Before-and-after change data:
━━━━
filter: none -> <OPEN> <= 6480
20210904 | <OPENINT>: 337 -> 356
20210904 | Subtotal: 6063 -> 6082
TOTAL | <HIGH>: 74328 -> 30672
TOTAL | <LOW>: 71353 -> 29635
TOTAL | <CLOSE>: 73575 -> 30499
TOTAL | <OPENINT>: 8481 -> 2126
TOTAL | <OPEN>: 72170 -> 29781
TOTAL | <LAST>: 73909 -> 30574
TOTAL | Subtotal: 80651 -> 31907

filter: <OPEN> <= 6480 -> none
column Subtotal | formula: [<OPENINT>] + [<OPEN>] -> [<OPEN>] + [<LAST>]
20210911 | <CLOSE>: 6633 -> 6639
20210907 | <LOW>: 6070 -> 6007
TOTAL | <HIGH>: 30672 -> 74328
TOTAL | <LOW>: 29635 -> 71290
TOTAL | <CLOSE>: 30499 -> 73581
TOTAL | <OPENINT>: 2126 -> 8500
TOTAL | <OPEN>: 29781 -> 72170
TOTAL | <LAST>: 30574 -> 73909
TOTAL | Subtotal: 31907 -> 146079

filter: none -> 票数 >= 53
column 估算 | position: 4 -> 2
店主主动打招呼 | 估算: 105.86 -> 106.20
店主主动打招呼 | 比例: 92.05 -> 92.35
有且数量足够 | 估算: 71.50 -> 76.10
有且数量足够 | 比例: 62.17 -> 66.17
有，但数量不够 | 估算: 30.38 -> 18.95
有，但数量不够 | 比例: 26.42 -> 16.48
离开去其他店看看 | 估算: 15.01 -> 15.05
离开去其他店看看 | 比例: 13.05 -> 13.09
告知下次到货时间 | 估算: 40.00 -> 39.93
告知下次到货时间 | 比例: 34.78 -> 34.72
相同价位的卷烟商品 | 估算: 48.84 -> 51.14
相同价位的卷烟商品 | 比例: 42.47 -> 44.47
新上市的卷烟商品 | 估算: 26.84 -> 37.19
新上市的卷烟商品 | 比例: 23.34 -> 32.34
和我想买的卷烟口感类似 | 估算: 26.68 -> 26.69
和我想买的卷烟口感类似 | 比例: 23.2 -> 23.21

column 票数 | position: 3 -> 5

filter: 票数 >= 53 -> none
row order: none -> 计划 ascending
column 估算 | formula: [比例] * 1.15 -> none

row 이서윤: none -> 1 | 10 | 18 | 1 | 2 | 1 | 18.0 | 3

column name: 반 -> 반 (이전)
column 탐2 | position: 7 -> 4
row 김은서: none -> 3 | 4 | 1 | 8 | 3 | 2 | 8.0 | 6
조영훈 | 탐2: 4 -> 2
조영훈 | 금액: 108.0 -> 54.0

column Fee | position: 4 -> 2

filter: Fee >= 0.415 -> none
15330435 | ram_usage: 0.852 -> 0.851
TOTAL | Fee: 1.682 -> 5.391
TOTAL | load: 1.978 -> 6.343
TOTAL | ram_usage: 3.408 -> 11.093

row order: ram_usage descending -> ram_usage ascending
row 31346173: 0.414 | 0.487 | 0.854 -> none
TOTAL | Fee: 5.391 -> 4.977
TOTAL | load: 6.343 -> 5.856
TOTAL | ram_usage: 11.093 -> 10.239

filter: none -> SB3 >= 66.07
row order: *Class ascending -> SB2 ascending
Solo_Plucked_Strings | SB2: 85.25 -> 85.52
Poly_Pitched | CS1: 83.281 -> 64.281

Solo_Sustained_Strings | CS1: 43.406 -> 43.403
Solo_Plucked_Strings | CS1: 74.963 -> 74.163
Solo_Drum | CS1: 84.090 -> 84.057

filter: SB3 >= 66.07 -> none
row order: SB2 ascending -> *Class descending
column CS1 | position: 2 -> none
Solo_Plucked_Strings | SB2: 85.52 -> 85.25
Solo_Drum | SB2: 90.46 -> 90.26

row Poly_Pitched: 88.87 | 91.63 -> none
━━━━
▸ **PROBLEM DESCRIPTION**
Output, exactly and with no other text, the line that contains "row order: none -> 计划 ascending" and all lines from there to the end of the records.

▸ **EXERCISE RESULT**
row order: none -> 计划 ascending
column 估算 | formula: [比例] * 1.15 -> none

row 이서윤: none -> 1 | 10 | 18 | 1 | 2 | 1 | 18.0 | 3

column name: 반 -> 반 (이전)
column 탐2 | position: 7 -> 4
row 김은서: none -> 3 | 4 | 1 | 8 | 3 | 2 | 8.0 | 6
조영훈 | 탐2: 4 -> 2
조영훈 | 금액: 108.0 -> 54.0

column Fee | position: 4 -> 2

filter: Fee >= 0.415 -> none
15330435 | ram_usage: 0.852 -> 0.851
TOTAL | Fee: 1.682 -> 5.391
TOTAL | load: 1.978 -> 6.343
TOTAL | ram_usage: 3.408 -> 11.093

row order: ram_usage descending -> ram_usage ascending
row 31346173: 0.414 | 0.487 | 0.854 -> none
TOTAL | Fee: 5.391 -> 4.977
TOTAL | load: 6.343 -> 5.856
TOTAL | ram_usage: 11.093 -> 10.239

filter: none -> SB3 >= 66.07
row order: *Class ascending -> SB2 ascending
Solo_Plucked_Strings | SB2: 85.25 -> 85.52
Poly_Pitched | CS1: 83.281 -> 64.281

Solo_Sustained_Strings | CS1: 43.406 -> 43.403
Solo_Plucked_Strings | CS1: 74.963 -> 74.163
Solo_Drum | CS1: 84.090 -> 84.057

filter: SB3 >= 66.07 -> none
row order: SB2 ascending -> *Class descending
column CS1 | position: 2 -> none
Solo_Plucked_Strings | SB2: 85.52 -> 85.25
Solo_Drum | SB2: 90.46 -> 90.26

row Poly_Pitched: 88.87 | 91.63 -> none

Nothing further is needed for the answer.